> [What this task involves]: Print word for word the records from the line containing "Herbaldi Hierba Cascara" through the end.
### Data for processing
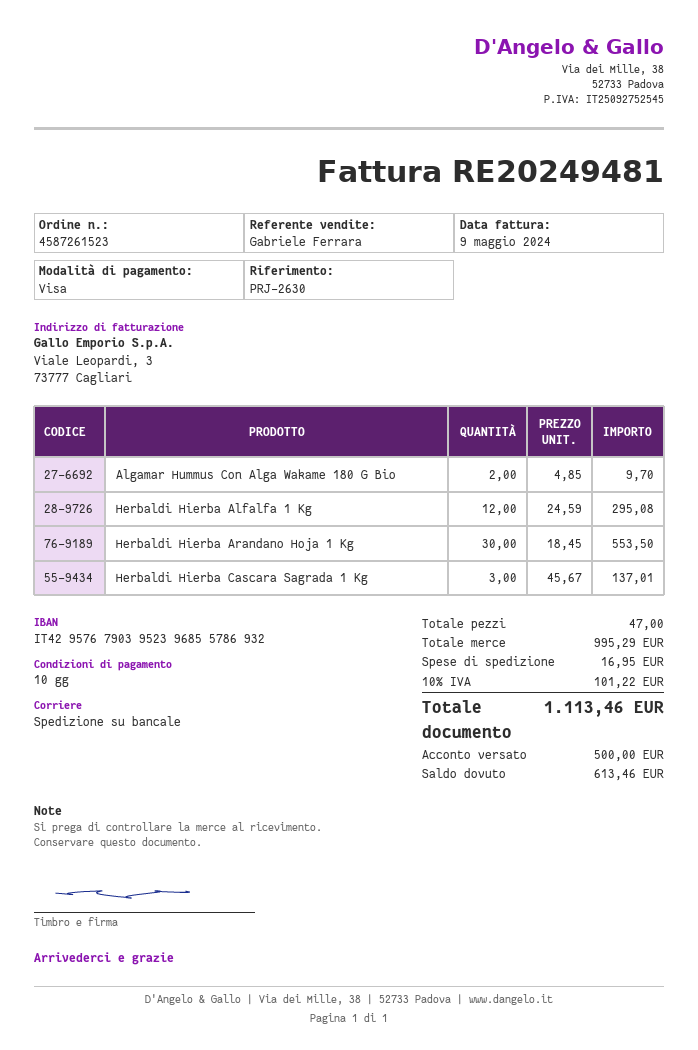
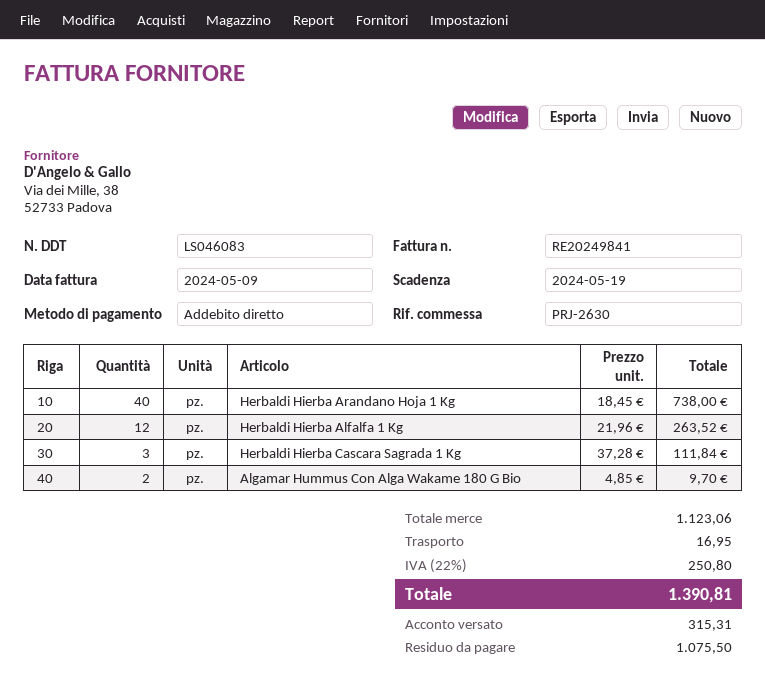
invoice number: RE20249481 -> RE20249841
payment method: Visa -> direct debit
Herbaldi Hierba Alfalfa 1 Kg: 12 x 24.59 = 295.08 -> 12 x 21.96 = 263.52
Herbaldi Hierba Arandano Hoja 1 Kg: 30 x 18.45 = 553.50 -> 40 x 18.45 = 738.00
Herbaldi Hierba Cascara Sagrada 1 Kg: 3 x 45.67 = 137.01 -> 3 x 37.28 = 111.84
subtotal: 995.29 -> 1123.06
tax: 10% = 101.22 -> 22% = 250.80
total: 1113.46 -> 1390.81
deposit: 500.00 -> 315.31
balance: 613.46 -> 1075.50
######
> [Answer section]:
Herbaldi Hierba Cascara Sagrada 1 Kg: 3 x 45.67 = 137.01 -> 3 x 37.28 = 111.84
subtotal: 995.29 -> 1123.06
tax: 10% = 101.22 -> 22% = 250.80
total: 1113.46 -> 1390.81
deposit: 500.00 -> 315.31
balance: 613.46 -> 1075.50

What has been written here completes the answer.